Business News of Saturday, 2 November 2024

Source: dmarketforces.com

Naira recovers faintly from overwhelming demand for US Dollar

Naira notes Naira notes

The Nigerian naira recovered from the US dollar and other foreign currency demand invasions in the just concluded week in the official window, with moderate heat coming from the parallel market.

The intermittent recovery has been partly supported by FX sales to banks and other authorised FX dealers. That has not been able to keep the local currency strong as the Central Bank of Nigeria (CBN) maintain FX intervention on a lower scale.

MarketForces Africa gathered that the scary demand at the August retail Dutch FX auction has caused the CBN to retraced steps.

“This country cannot survive with $1.1 billion FX sales as seen at the last Dutch Auction System sales – which may be the last as the CBN has already retraced without mentioning the next step”, an expert said in a chat with MarketForces Africa.

The CBN has been selling US dollar to banks while scarcity lingers at the parallel market for invisible transactions.
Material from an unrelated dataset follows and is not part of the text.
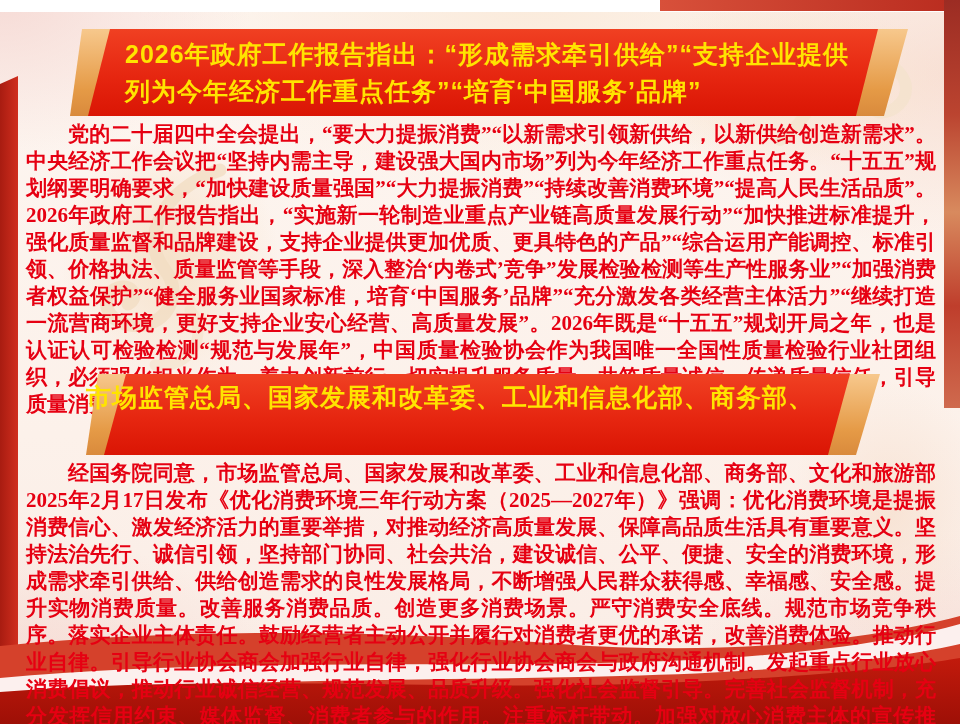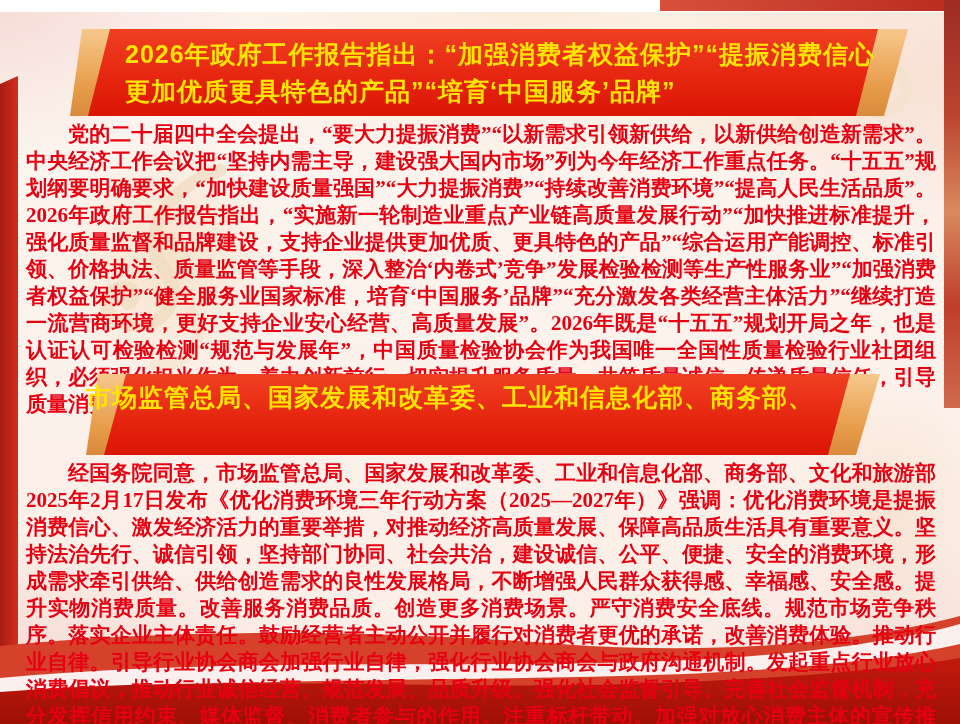"2026年政府工作报告指出：“加强消费者权益保护”“提振消费信心" div { text: 加强消费者权益保护”“提振消费信心 -> 形成需求牵引供给”“支持企业提供 }
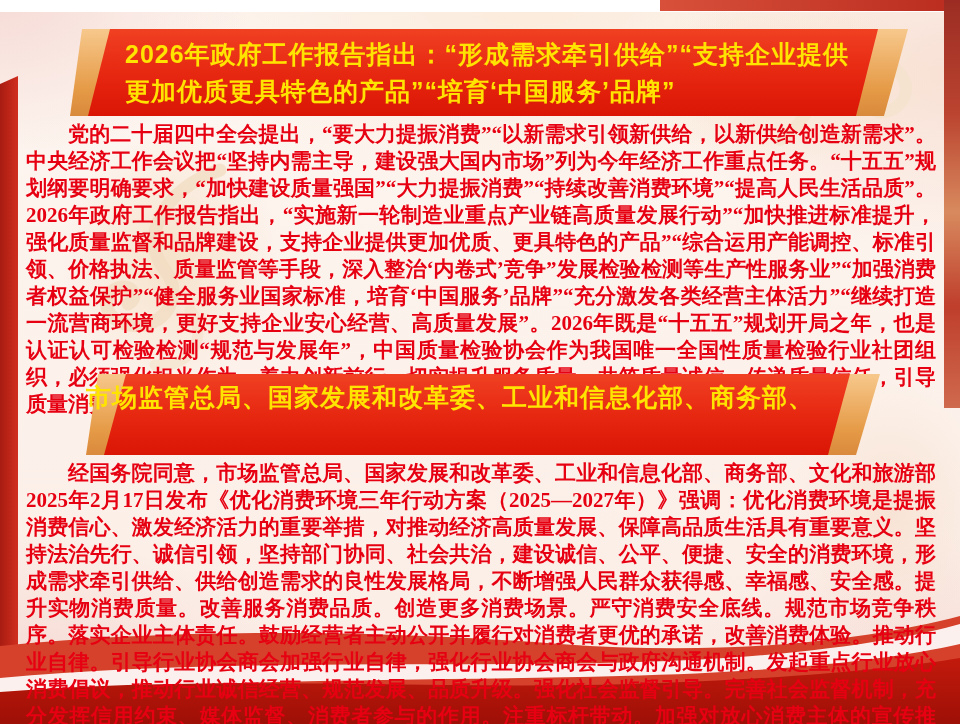"更加优质更具特色的产品”“培育‘中国服务’品牌”" div { text: 更加优质更具特色的产品 -> 列为今年经济工作重点任务 }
This spillover off US dollar shortage filtered into the official window and caused naira to run amok in the past few weeks.

“There is a bleak future for the naira. First, FX policy has been inconsistent. It is not really clear if the naira has finally settled. It appears the CBN conduct FX sales only when naira is above N1600 benchmark.

“Surprisingly, the CBN also sold FX to banks at N1630 – suggesting that the authority is now comfortable at that range even with the sustained increase in gross external reserves”, Broadstreet analysts said at MarketForces Africa Analysts Forum on Friday.

The Naira appreciated by 0.52%, closing at ₦1,666.72 per us dollar at the official market. In the Parallel market, the Naira closed at ₦1,730 to the dollar.

Data from the official trading platform of the FMDQ Exchange, a platform that oversees the Nigerian Autonomous Foreign Exchange Market (NAFEM), revealed that Naira gained N8.77 compared to the previous trading on Thursday, when it exchanged at N1,675.49 to a dollar.

The total daily turnover, however, reduced to 94.20 million dollars, down from 166.61 million dollars recorded on Thursday. At the Investor’s and Exporter’s (I&E) window, the Naira traded between N1,685.00 and N1,600.00 against the dollar.

“Keeping interest rate high is part of the Central Bank of Nigeria (CBN) efforts to management exchange rate volatility as the fiscal side continue borrowing spree.

“The private sector is starved with funding with continuous liquidity mopping up in the financial sector. In its latest data, credit to the private sector bumped on the back of Treasury and OMO auction sales worth about N1.34 trillion in September,” analysts said, saying the future of the local currency depends largely on FX intervention, not export flow that has remained underwhelming.